What the task requires - Would you transcribe the entries below, beginning at the line with "text: 40 ->" and ending after the line with "color: #0369a1 ->", exactly, with no picture and nothing more?

--- Supplied data Enclosed Below ---

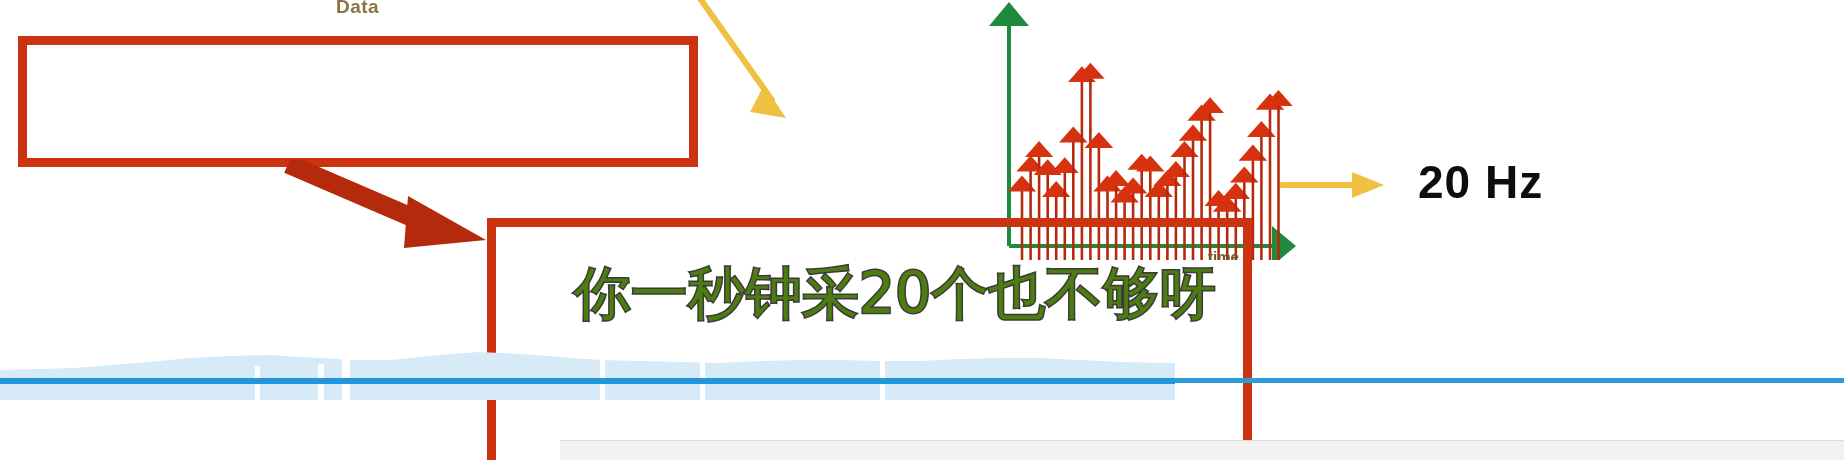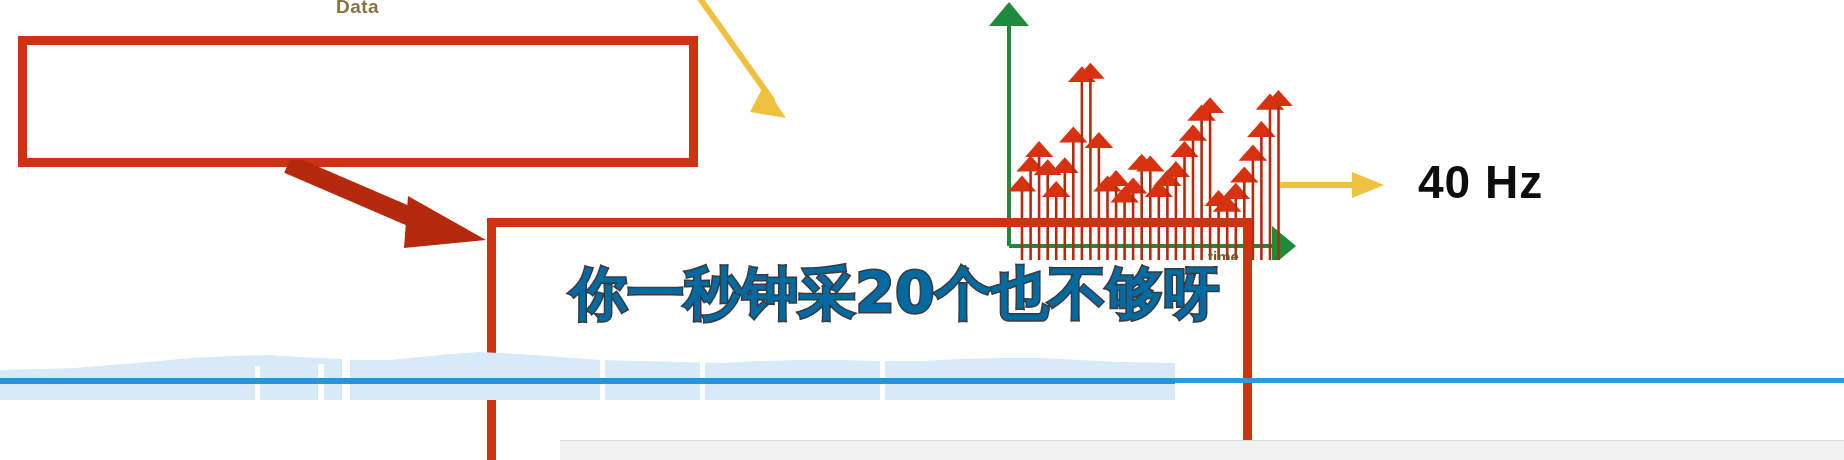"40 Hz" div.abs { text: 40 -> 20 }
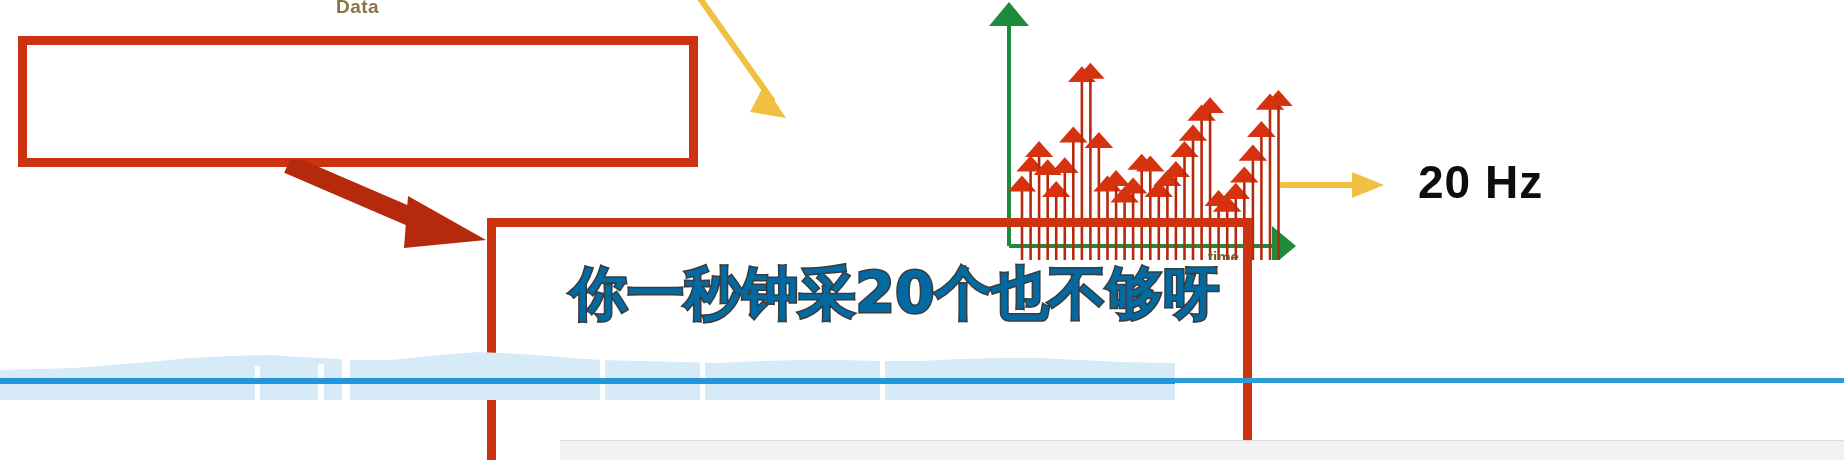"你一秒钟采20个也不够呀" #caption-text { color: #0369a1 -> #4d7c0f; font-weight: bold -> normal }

--- End of Enclosed Supplied data ---
--- Supplied data Enclosed Below ---

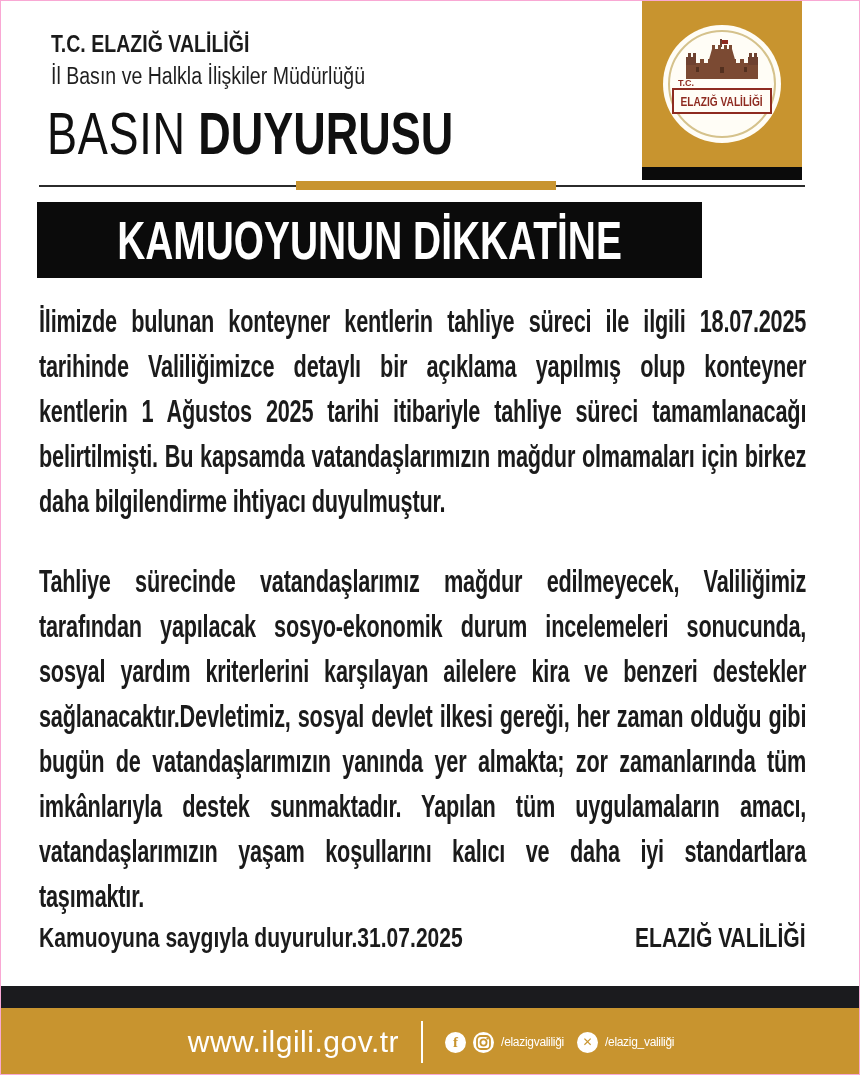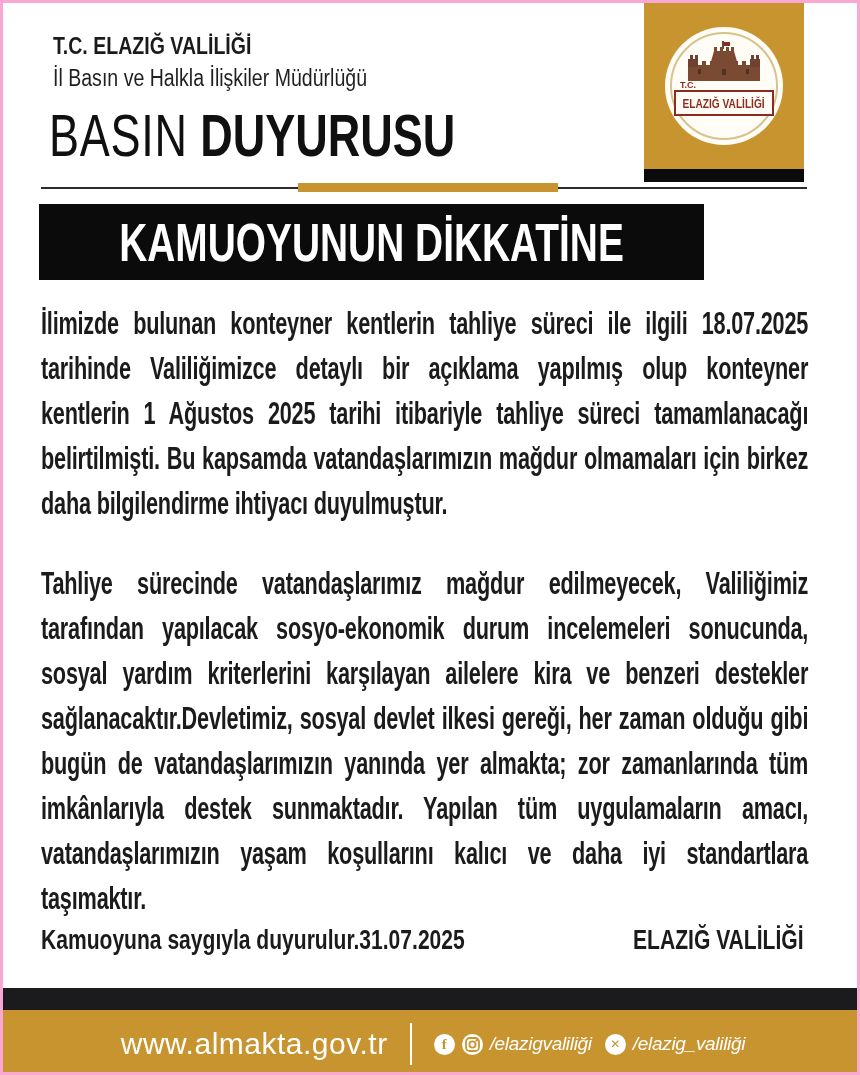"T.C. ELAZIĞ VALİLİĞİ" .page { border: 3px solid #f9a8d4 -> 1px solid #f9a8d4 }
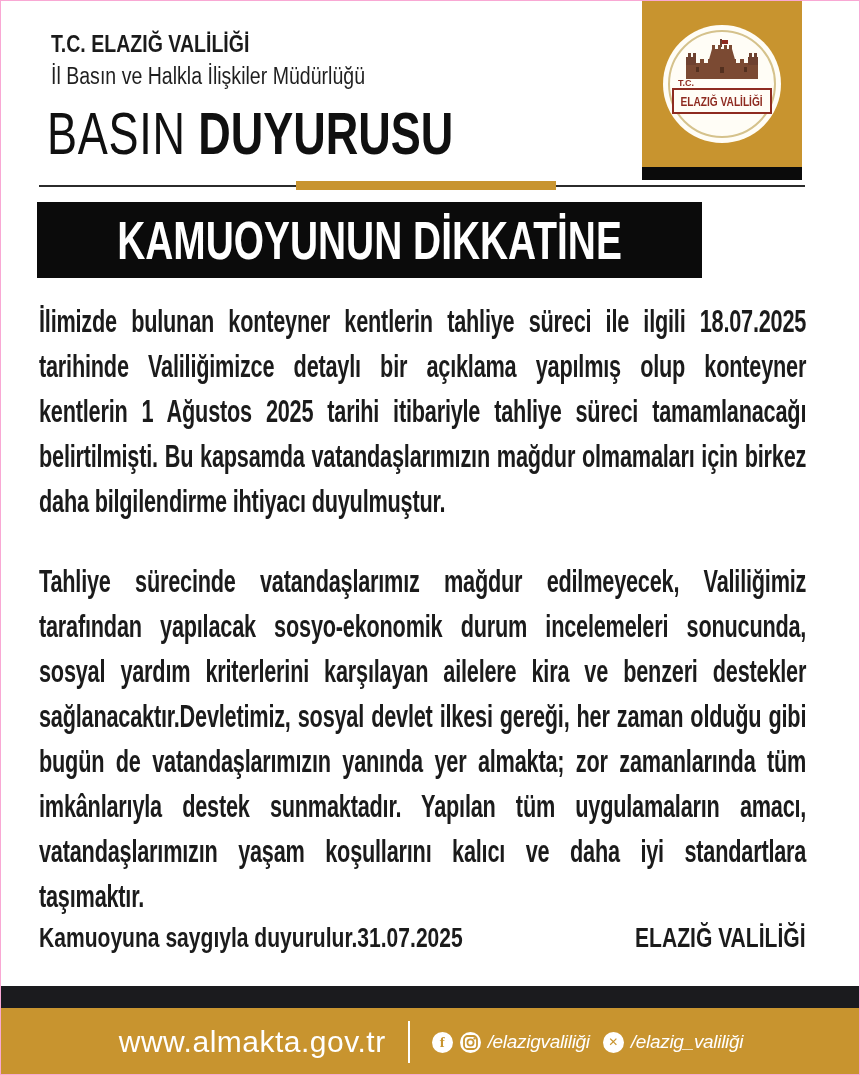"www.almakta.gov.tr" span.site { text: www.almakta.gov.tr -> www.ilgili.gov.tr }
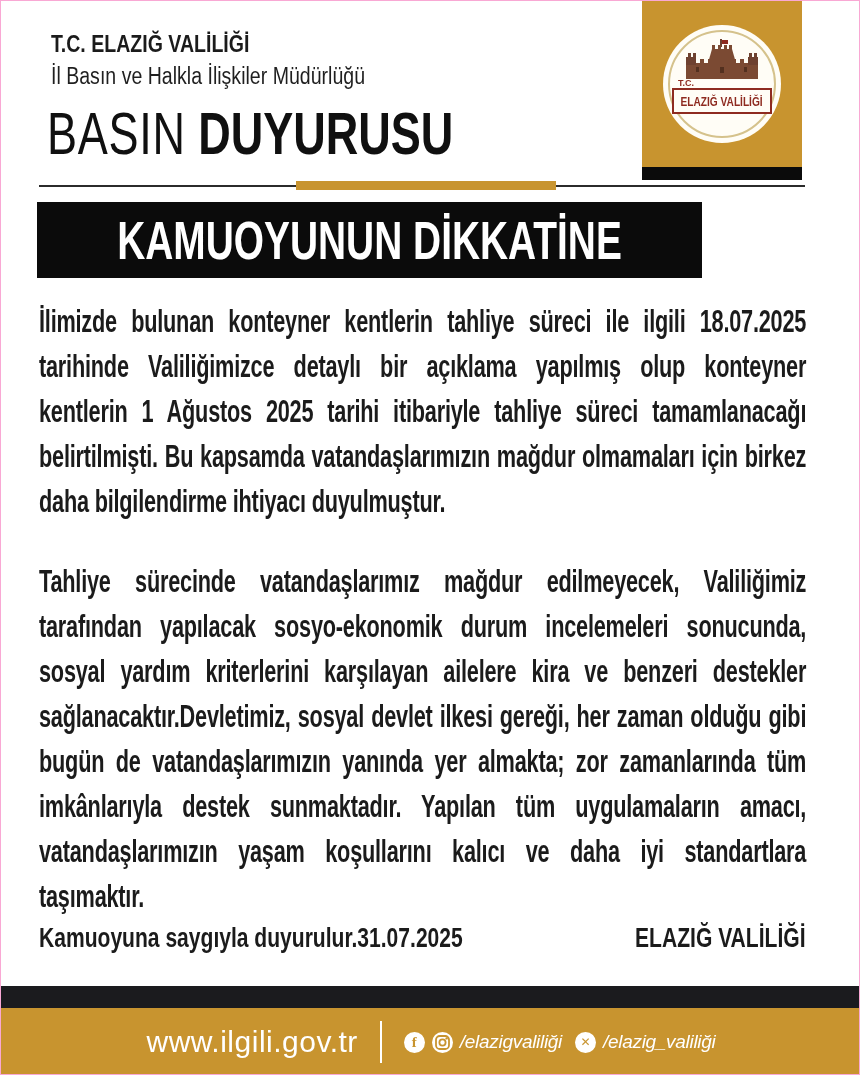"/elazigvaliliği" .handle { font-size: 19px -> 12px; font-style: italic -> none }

--- End of Enclosed Supplied data ---
--- Supplied data Enclosed Below ---

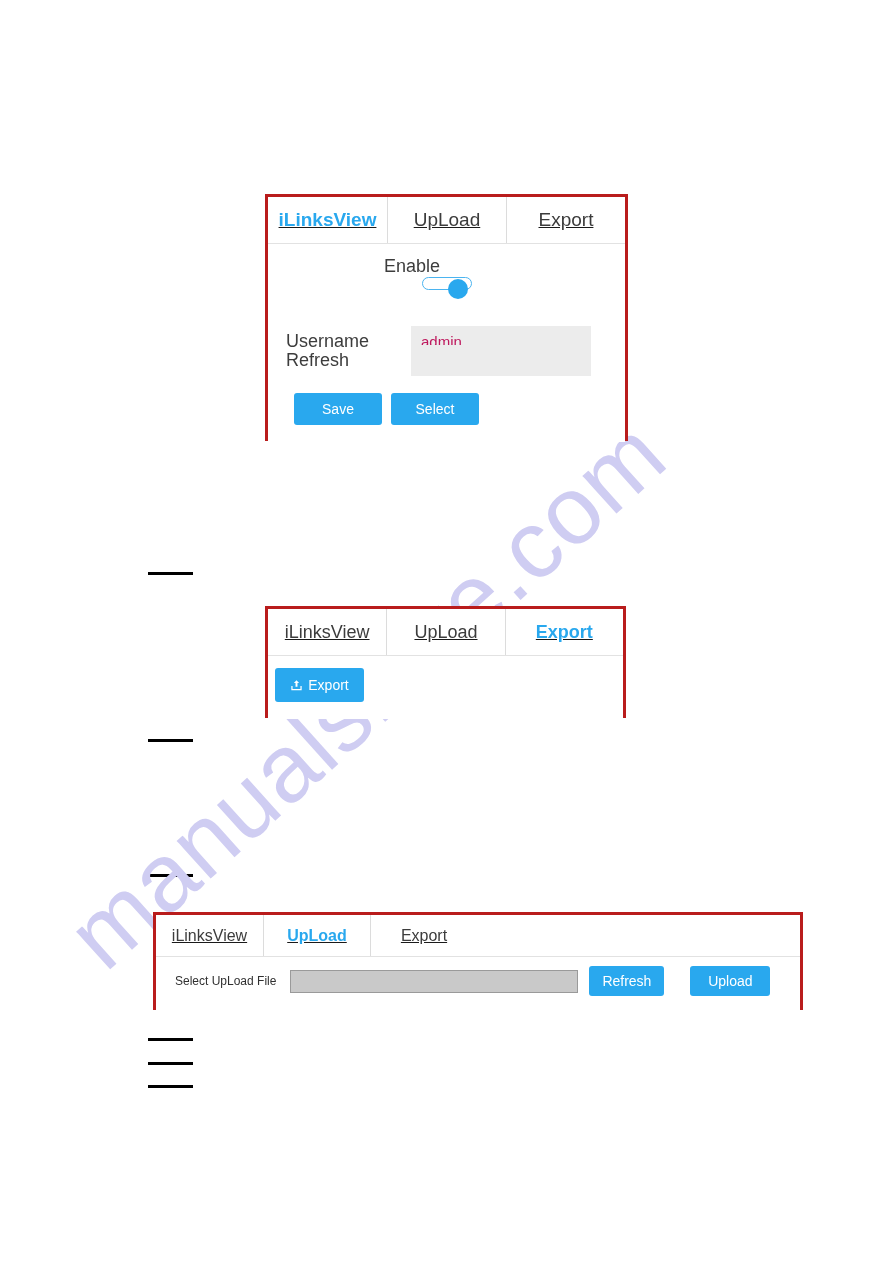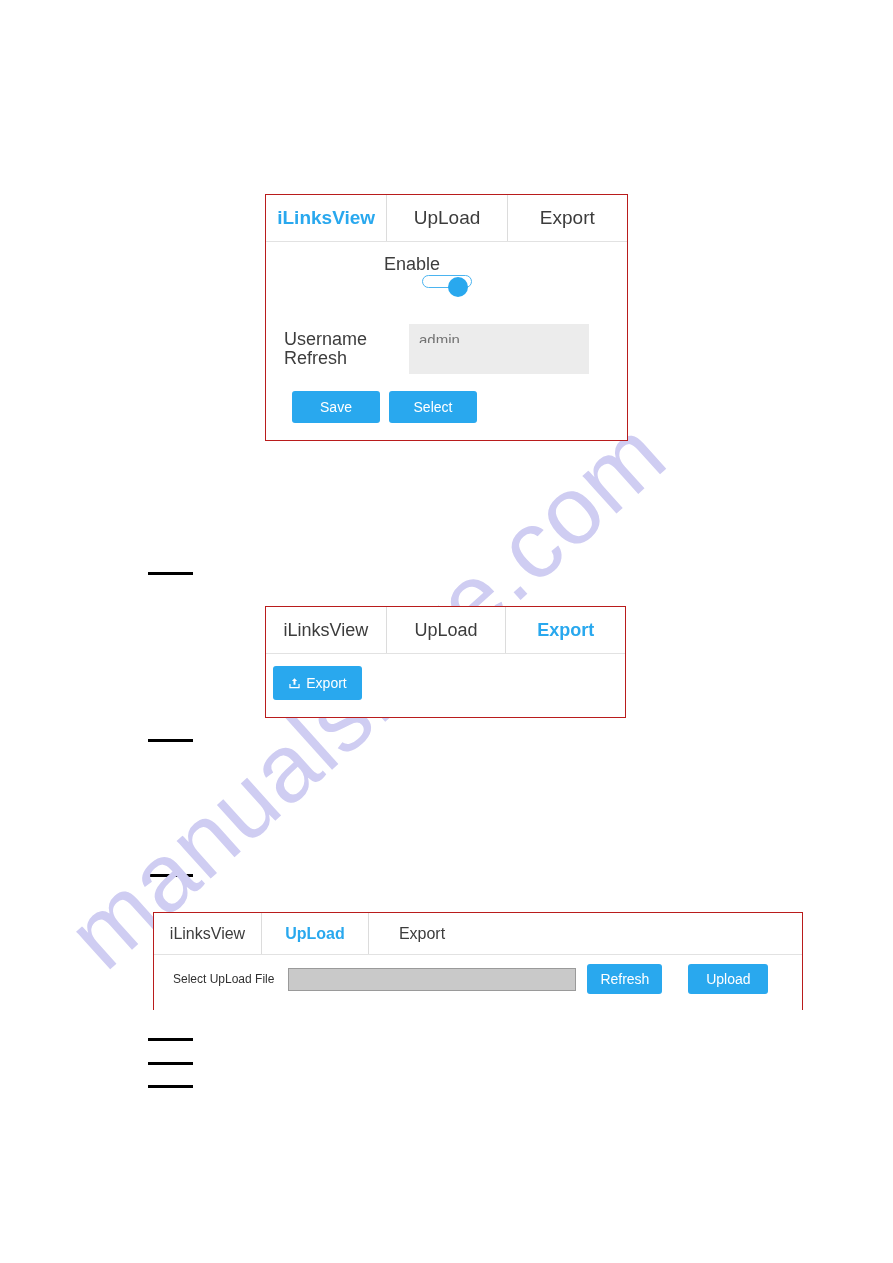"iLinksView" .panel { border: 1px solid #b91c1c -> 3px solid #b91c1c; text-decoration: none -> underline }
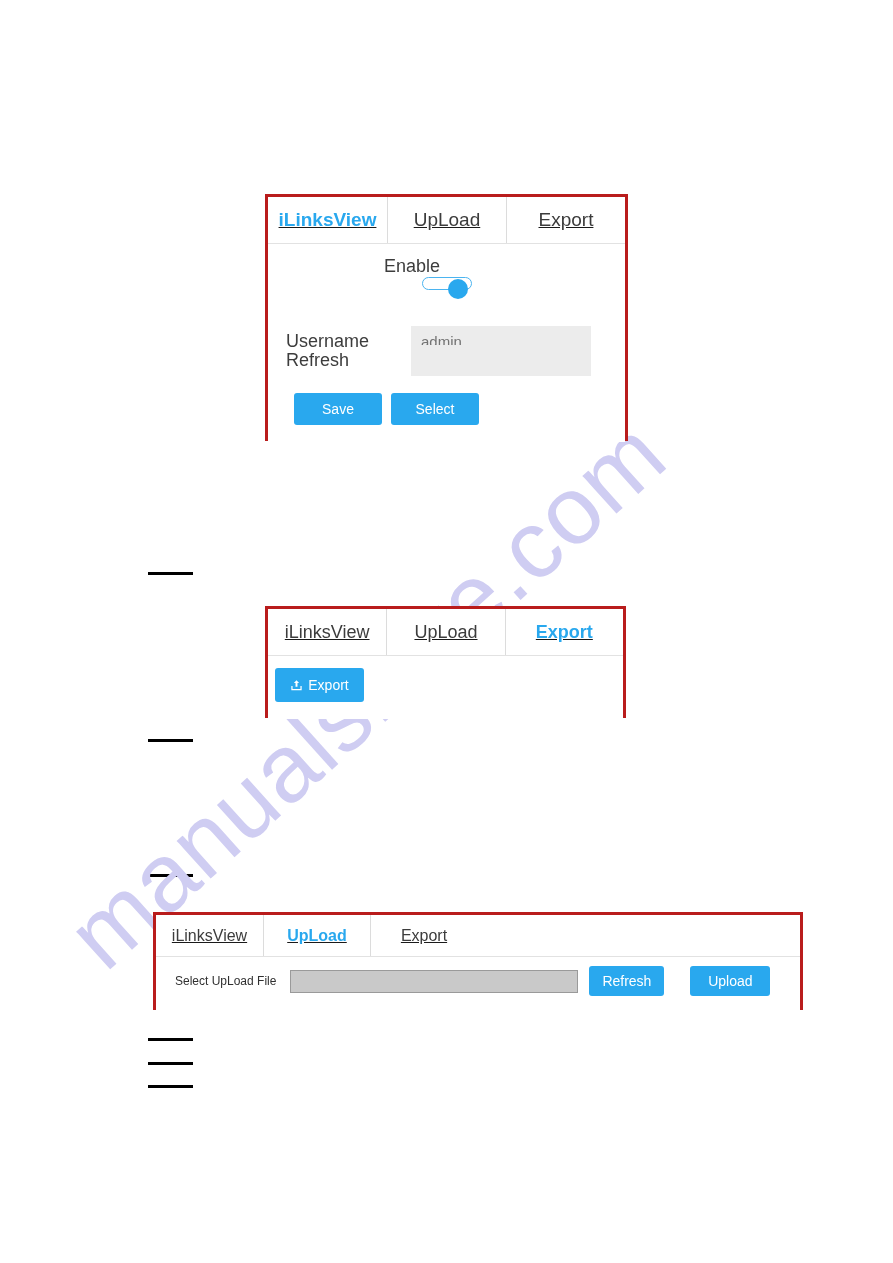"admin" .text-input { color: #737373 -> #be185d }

--- End of Enclosed Supplied data ---

Task output -
"40 Hz" div.abs { text: 40 -> 20 }
"你一秒钟采20个也不够呀" #caption-text { color: #0369a1 -> #4d7c0f; font-weight: bold -> normal }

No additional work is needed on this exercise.